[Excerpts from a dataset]
+++
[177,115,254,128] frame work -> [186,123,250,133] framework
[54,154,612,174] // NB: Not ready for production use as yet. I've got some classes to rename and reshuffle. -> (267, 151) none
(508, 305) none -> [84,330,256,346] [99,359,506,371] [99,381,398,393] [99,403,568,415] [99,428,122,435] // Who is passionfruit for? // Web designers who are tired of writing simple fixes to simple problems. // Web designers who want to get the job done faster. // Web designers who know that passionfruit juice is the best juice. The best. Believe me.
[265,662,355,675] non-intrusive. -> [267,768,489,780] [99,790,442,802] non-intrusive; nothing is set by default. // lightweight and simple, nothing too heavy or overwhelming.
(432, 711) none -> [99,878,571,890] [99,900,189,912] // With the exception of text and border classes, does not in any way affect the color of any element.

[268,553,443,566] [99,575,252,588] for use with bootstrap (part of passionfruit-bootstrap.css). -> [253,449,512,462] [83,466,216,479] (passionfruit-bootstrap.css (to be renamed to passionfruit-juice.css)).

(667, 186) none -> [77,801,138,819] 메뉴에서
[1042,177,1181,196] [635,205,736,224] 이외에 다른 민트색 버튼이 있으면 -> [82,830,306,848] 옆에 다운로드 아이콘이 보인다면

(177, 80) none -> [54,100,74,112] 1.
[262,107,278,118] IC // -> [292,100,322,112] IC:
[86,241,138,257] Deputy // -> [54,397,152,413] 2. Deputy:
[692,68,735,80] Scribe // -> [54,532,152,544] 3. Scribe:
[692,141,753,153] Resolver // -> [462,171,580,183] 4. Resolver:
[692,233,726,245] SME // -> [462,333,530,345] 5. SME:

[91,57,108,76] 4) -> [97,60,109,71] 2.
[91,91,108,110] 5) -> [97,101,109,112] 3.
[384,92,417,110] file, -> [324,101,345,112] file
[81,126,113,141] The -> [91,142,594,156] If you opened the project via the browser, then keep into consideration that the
+++
* [Action item]:
Output all of the entries without altering a single word.

* [The answer]:
[177,115,254,128] frame work -> [186,123,250,133] framework
[54,154,612,174] // NB: Not ready for production use as yet. I've got some classes to rename and reshuffle. -> (267, 151) none
(508, 305) none -> [84,330,256,346] [99,359,506,371] [99,381,398,393] [99,403,568,415] [99,428,122,435] // Who is passionfruit for? // Web designers who are tired of writing simple fixes to simple problems. // Web designers who want to get the job done faster. // Web designers who know that passionfruit juice is the best juice. The best. Believe me.
[265,662,355,675] non-intrusive. -> [267,768,489,780] [99,790,442,802] non-intrusive; nothing is set by default. // lightweight and simple, nothing too heavy or overwhelming.
(432, 711) none -> [99,878,571,890] [99,900,189,912] // With the exception of text and border classes, does not in any way affect the color of any element.

[268,553,443,566] [99,575,252,588] for use with bootstrap (part of passionfruit-bootstrap.css). -> [253,449,512,462] [83,466,216,479] (passionfruit-bootstrap.css (to be renamed to passionfruit-juice.css)).

(667, 186) none -> [77,801,138,819] 메뉴에서
[1042,177,1181,196] [635,205,736,224] 이외에 다른 민트색 버튼이 있으면 -> [82,830,306,848] 옆에 다운로드 아이콘이 보인다면

(177, 80) none -> [54,100,74,112] 1.
[262,107,278,118] IC // -> [292,100,322,112] IC:
[86,241,138,257] Deputy // -> [54,397,152,413] 2. Deputy:
[692,68,735,80] Scribe // -> [54,532,152,544] 3. Scribe:
[692,141,753,153] Resolver // -> [462,171,580,183] 4. Resolver:
[692,233,726,245] SME // -> [462,333,530,345] 5. SME:

[91,57,108,76] 4) -> [97,60,109,71] 2.
[91,91,108,110] 5) -> [97,101,109,112] 3.
[384,92,417,110] file, -> [324,101,345,112] file
[81,126,113,141] The -> [91,142,594,156] If you opened the project via the browser, then keep into consideration that the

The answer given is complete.